Soap molecules are sodium or potassium salts of long-chain carboxylic acids.

Structure of Soap:

• Hydrophobic tail (carbon chain): Attracted to oil/dirt.
• Hydrophilic head (ionic end): Attracted to water.

Micelle Formation:

Soap molecules arrange themselves around oil/dirt in water. Hydrophobic tails surround oil, while hydrophilic heads face water. Forms an emulsion, lifting dirt from surfaces.

2. Experiment: Effect of Soap on Oil and Water

Test Tube A: Water + Oil → Oil and water remain separate.

Test Tube B: Water + Oil + Soap → Soap forms micelles, dispersing oil in water (emulsion).

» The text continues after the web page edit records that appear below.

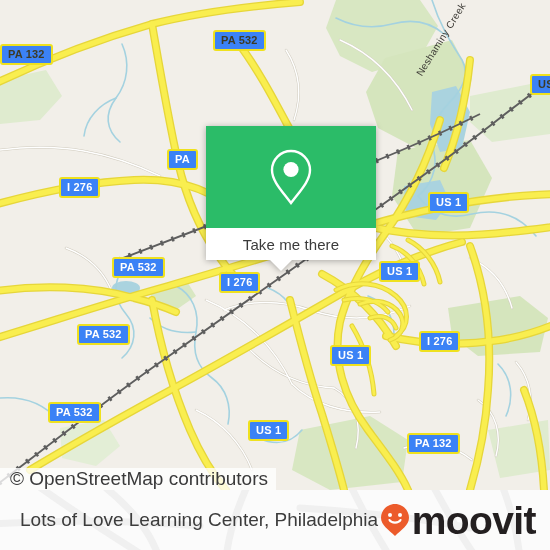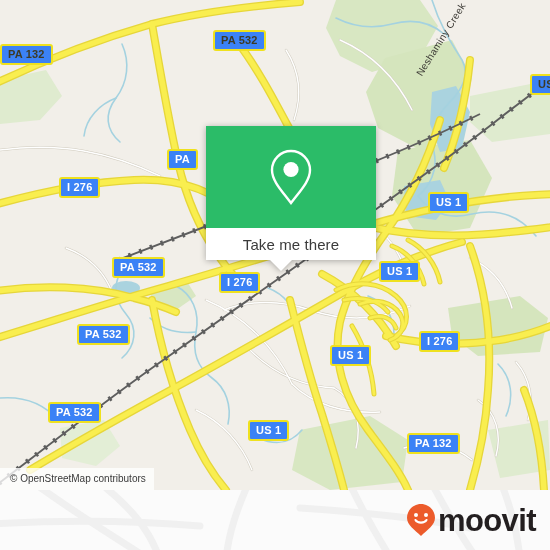--- a/index.html
+++ b/index.html
@@ -62,21 +62,21 @@
   #osm-attrib {
     position: absolute;
     left: 0;
     bottom: 0;
     height: 22px;
     line-height: 22px;
     padding: 0 8px 0 10px;
     background: rgba(255,255,255,0.78);
     color: #3a3a3a;
     font-family: "Liberation Sans", sans-serif;
-    font-size: 10px;
+    font-size: 19px;
     white-space: nowrap;
   }
 
   
   #popup {
     position: absolute;
     left: 190px;
     top: 126px;
     width: 170px;
     z-index: 40;
@@ -142,21 +142,21 @@
   #moovit-logo {
     position: absolute;
     right: 14px;
     top: 13px;
     height: 34px;
     display: flex;
     align-items: center;
   }
   #moovit-word {
     font-family: "Liberation Sans", sans-serif;
-    font-size: 31px;
+    font-size: 39px;
     font-weight: bold;
     color: #231f20;
     letter-spacing: -0.6px;
     line-height: 31px;
     margin-left: 2px;
   }
 </style>
 </head>
 <body>
 
@@ -367,20 +367,21 @@
         <path d="M96,-10 C130,16 150,40 160,70"></path>
         <path d="M250,-10 C236,20 228,46 226,70"></path>
         <path d="M348,-10 C364,24 378,48 392,70"></path>
         <path d="M430,-10 C448,24 462,48 478,70"></path>
         <path d="M500,-10 C512,20 518,46 520,70"></path>
         <path d="M-10,34 C60,30 130,30 200,36"></path>
         <path d="M300,18 C360,22 420,28 470,38"></path>
       </g>
     </svg>
 
+    <div id="bottom-title">Lots of Love Learning Center, Philadelphia</div>
 
     <div id="moovit-logo">
       <svg width="30" height="34" viewBox="0 0 30 34">
         <path d="M15 1 C7.3 1 1 7.2 1 14.8 C1 22.5 9 27 15 33 C21 27 29 22.5 29 14.8 C29 7.2 22.7 1 15 1 Z" fill="#ec5b2b"></path>
         <circle cx="10" cy="12" r="2" fill="#ffffff"></circle>
         <circle cx="20" cy="12" r="2" fill="#ffffff"></circle>
         <path d="M9.5 17 C11.5 20.5 18.5 20.5 20.5 17" fill="none" stroke="#ffffff" stroke-width="2.1" stroke-linecap="round"></path>
       </svg>
       <span id="moovit-word">moovit</span>
     </div>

3. Hard Water vs. Soft Water – Soap Experiment

Hard water contains calcium (Ca²⁺) and magnesium (Mg²⁺) ions.

Soap in Hard Water:

• Forms white curdy precipitate (scum) due to reaction with Ca²⁺ and Mg²⁺.
• Reduces foam formation, making cleaning difficult.

Soap in Soft Water:

• Forms more foam as there are no calcium/magnesium ions.

4. Detergents – An Alternative to Soap

Structure: Long hydrocarbon chains with sulphonic acid or ammonium salts.

Advantages Over Soap:

• Work well in hard water (do not form scum).
• More effective for cleaning.
• Used in shampoos and clothes detergents.

5. Experiment: Soap vs. Detergent in Hard Water

Soap Solution: Forms curdy precipitate (scum) with hard water.

Detergent Solution: Produces more foam without forming scum.

Key Takeaways:

• Soap forms micelles that help clean dirt and grease.
• Hard water reduces soap’s effectiveness due to Ca²⁺ and Mg²⁺ ions forming scum.
• Detergents work in both hard and soft water and do not form scum.